- **Exercise instructions**
All of the entries below should be returned verbatim, apart from the pictures.

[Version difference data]
----------------
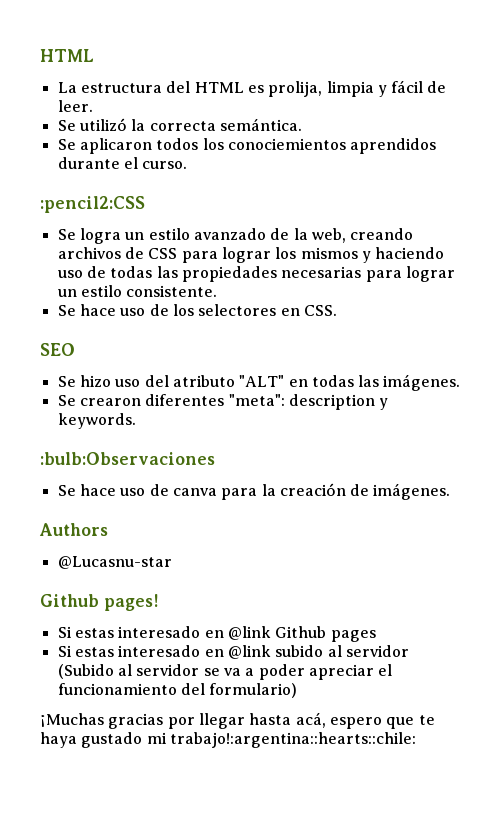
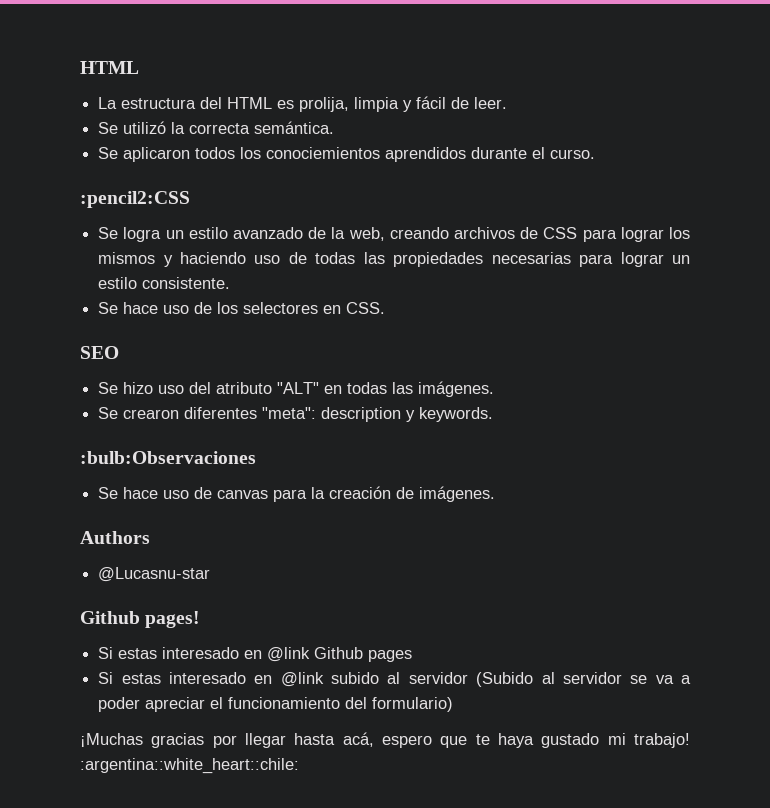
- Se hace uso de canva para la creación de imágenes.
+ Se hace uso de canvas para la creación de imágenes.
- ¡Muchas gracias por llegar hasta acá, espero que te haya gustado mi trabajo!:argentina::hearts::chile:
+ ¡Muchas gracias por llegar hasta acá, espero que te haya gustado mi trabajo! :argentina::white_heart::chile:

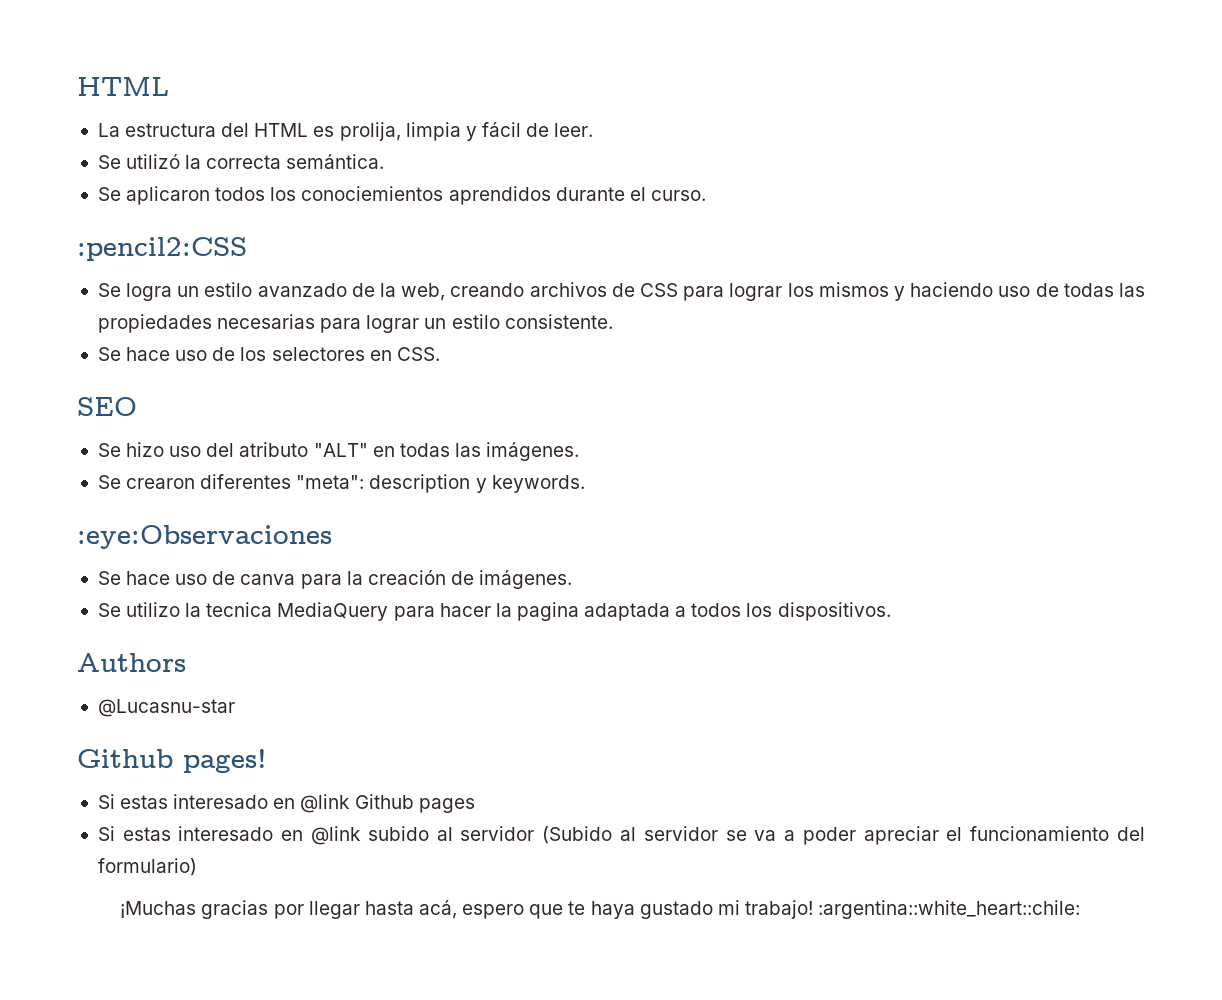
- :bulb:Observaciones
- Se hace uso de canvas para la creación de imágenes.
+ :eye:Observaciones
+ Se hace uso de canva para la creación de imágenes.
+ Se utilizo la tecnica MediaQuery para hacer la pagina adaptada a todos los dispositivos.

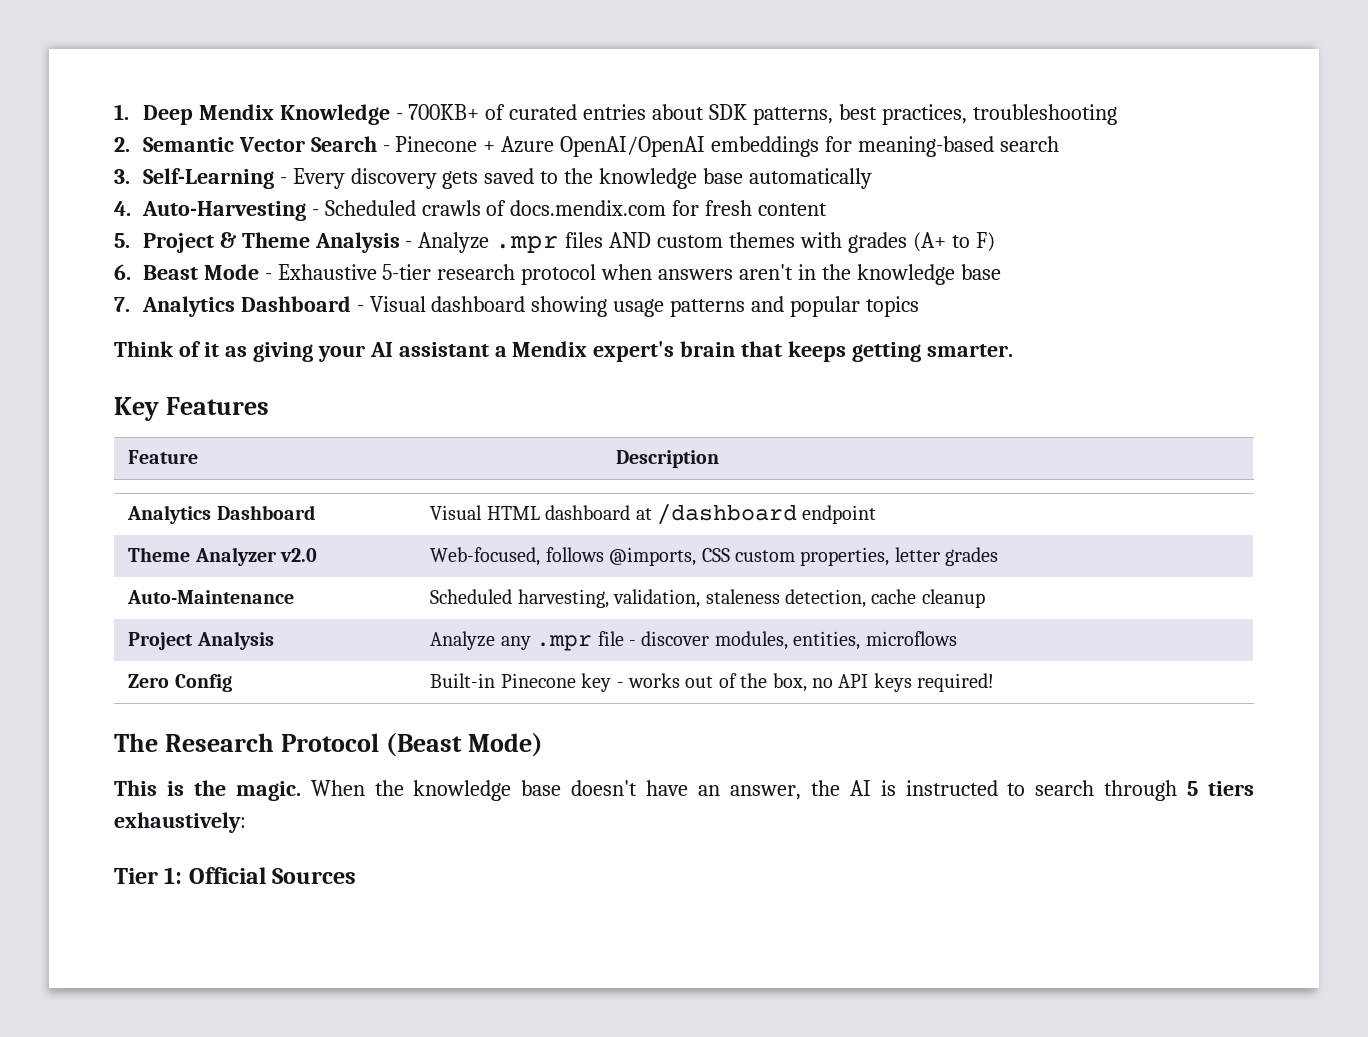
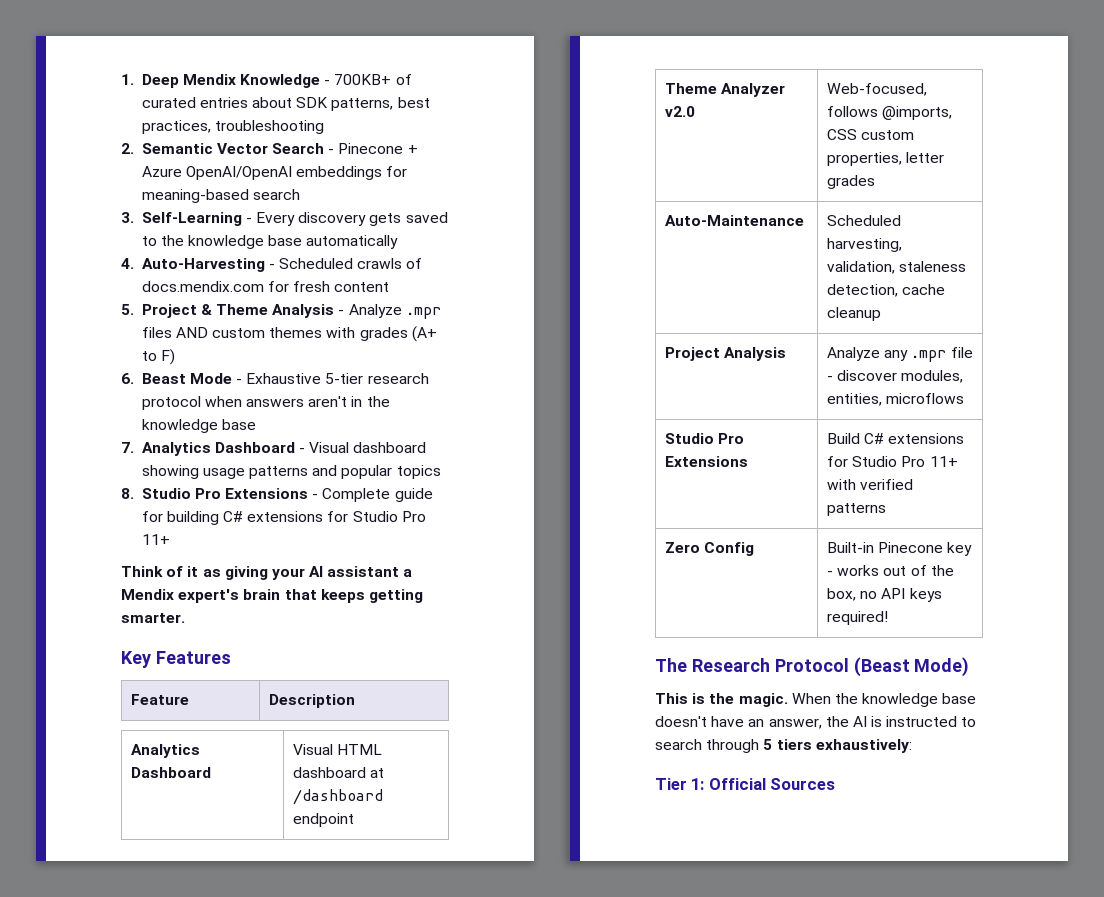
+ 8. Studio Pro Extensions - Complete guide for building C# extensions for Studio Pro 11+
+ Studio Pro Extensions | Build C# extensions for Studio Pro 11+ with verified patterns

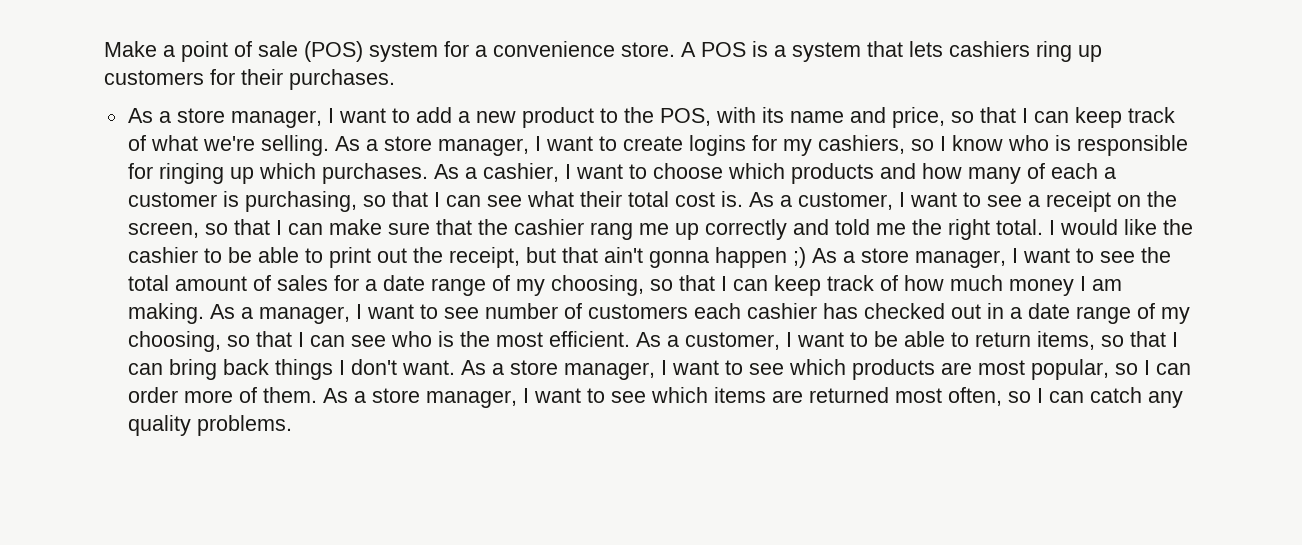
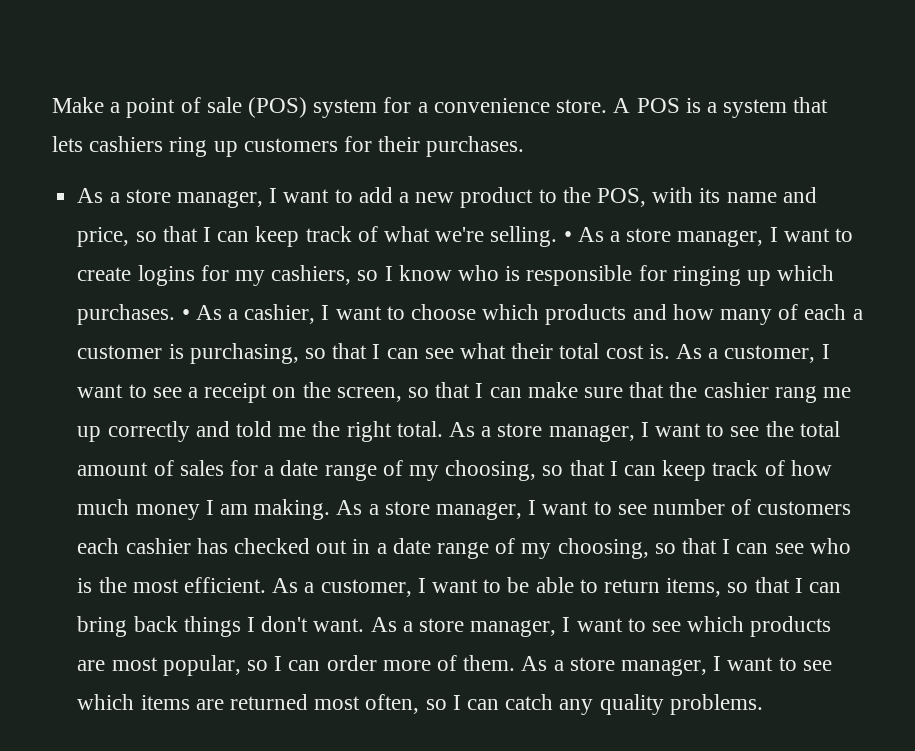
- As a store manager, I want to create logins for my cashiers, so I know who is responsible for ringing up which purchases.
+ • As a store manager, I want to create logins for my cashiers, so I know who is responsible for ringing up which purchases.
- As a cashier, I want to choose which products and how many of each a customer is purchasing, so that I can see what their total cost is.
+ • As a cashier, I want to choose which products and how many of each a customer is purchasing, so that I can see what their total cost is.
- I would like the cashier to be able to print out the receipt, but that ain't gonna happen ;) As a store manager, I want to see the total amount of sales for a date range of my choosing, so that I can keep track of how much money I am making.
+ As a store manager, I want to see the total amount of sales for a date range of my choosing, so that I can keep track of how much money I am making.
- As a manager, I want to see number of customers each cashier has checked out in a date range of my choosing, so that I can see who is the most efficient.
+ As a store manager, I want to see number of customers each cashier has checked out in a date range of my choosing, so that I can see who is the most efficient.

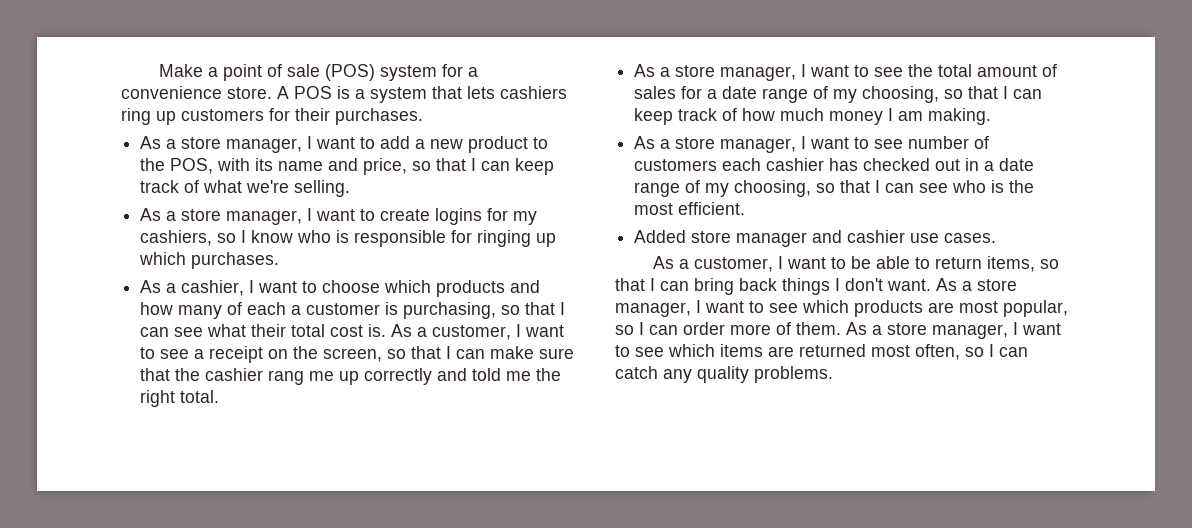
- As a store manager, I want to add a new product to the POS, with its name and price, so that I can keep track of what we're selling. • As a store manager, I want to create logins for my cashiers, so I know who is responsible for ringing up which purchases. • As a cashier, I want to choose which products and how many of each a customer is purchasing, so that I can see what their total cost is.
+ As a store manager, I want to add a new product to the POS, with its name and price, so that I can keep track of what we're selling.
+ As a store manager, I want to create logins for my cashiers, so I know who is responsible for ringing up which purchases.
+ As a cashier, I want to choose which products and how many of each a customer is purchasing, so that I can see what their total cost is.
- As a customer, I want to see a receipt on the screen, so that I can make sure that the cashier rang me up correctly and told me the right total. As a store manager, I want to see the total amount of sales for a date range of my choosing, so that I can keep track of how much money I am making. As a store manager, I want to see number of customers each cashier has checked out in a date range of my choosing, so that I can see who is the most efficient. As a customer, I want to be able to return items, so that I can bring back things I don't want.
+ As a customer, I want to see a receipt on the screen, so that I can make sure that the cashier rang me up correctly and told me the right total.
+ As a store manager, I want to see the total amount of sales for a date range of my choosing, so that I can keep track of how much money I am making.
+ As a store manager, I want to see number of customers each cashier has checked out in a date range of my choosing, so that I can see who is the most efficient.
+ Added store manager and cashier use cases.
+ As a customer, I want to be able to return items, so that I can bring back things I don't want.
----------------
- **Problem solution**
- Se hace uso de canva para la creación de imágenes.
+ Se hace uso de canvas para la creación de imágenes.
- ¡Muchas gracias por llegar hasta acá, espero que te haya gustado mi trabajo!:argentina::hearts::chile:
+ ¡Muchas gracias por llegar hasta acá, espero que te haya gustado mi trabajo! :argentina::white_heart::chile:

- :bulb:Observaciones
- Se hace uso de canvas para la creación de imágenes.
+ :eye:Observaciones
+ Se hace uso de canva para la creación de imágenes.
+ Se utilizo la tecnica MediaQuery para hacer la pagina adaptada a todos los dispositivos.

+ 8. Studio Pro Extensions - Complete guide for building C# extensions for Studio Pro 11+
+ Studio Pro Extensions | Build C# extensions for Studio Pro 11+ with verified patterns

- As a store manager, I want to create logins for my cashiers, so I know who is responsible for ringing up which purchases.
+ • As a store manager, I want to create logins for my cashiers, so I know who is responsible for ringing up which purchases.
- As a cashier, I want to choose which products and how many of each a customer is purchasing, so that I can see what their total cost is.
+ • As a cashier, I want to choose which products and how many of each a customer is purchasing, so that I can see what their total cost is.
- I would like the cashier to be able to print out the receipt, but that ain't gonna happen ;) As a store manager, I want to see the total amount of sales for a date range of my choosing, so that I can keep track of how much money I am making.
+ As a store manager, I want to see the total amount of sales for a date range of my choosing, so that I can keep track of how much money I am making.
- As a manager, I want to see number of customers each cashier has checked out in a date range of my choosing, so that I can see who is the most efficient.
+ As a store manager, I want to see number of customers each cashier has checked out in a date range of my choosing, so that I can see who is the most efficient.

- As a store manager, I want to add a new product to the POS, with its name and price, so that I can keep track of what we're selling. • As a store manager, I want to create logins for my cashiers, so I know who is responsible for ringing up which purchases. • As a cashier, I want to choose which products and how many of each a customer is purchasing, so that I can see what their total cost is.
+ As a store manager, I want to add a new product to the POS, with its name and price, so that I can keep track of what we're selling.
+ As a store manager, I want to create logins for my cashiers, so I know who is responsible for ringing up which purchases.
+ As a cashier, I want to choose which products and how many of each a customer is purchasing, so that I can see what their total cost is.
- As a customer, I want to see a receipt on the screen, so that I can make sure that the cashier rang me up correctly and told me the right total. As a store manager, I want to see the total amount of sales for a date range of my choosing, so that I can keep track of how much money I am making. As a store manager, I want to see number of customers each cashier has checked out in a date range of my choosing, so that I can see who is the most efficient. As a customer, I want to be able to return items, so that I can bring back things I don't want.
+ As a customer, I want to see a receipt on the screen, so that I can make sure that the cashier rang me up correctly and told me the right total.
+ As a store manager, I want to see the total amount of sales for a date range of my choosing, so that I can keep track of how much money I am making.
+ As a store manager, I want to see number of customers each cashier has checked out in a date range of my choosing, so that I can see who is the most efficient.
+ Added store manager and cashier use cases.
+ As a customer, I want to be able to return items, so that I can bring back things I don't want.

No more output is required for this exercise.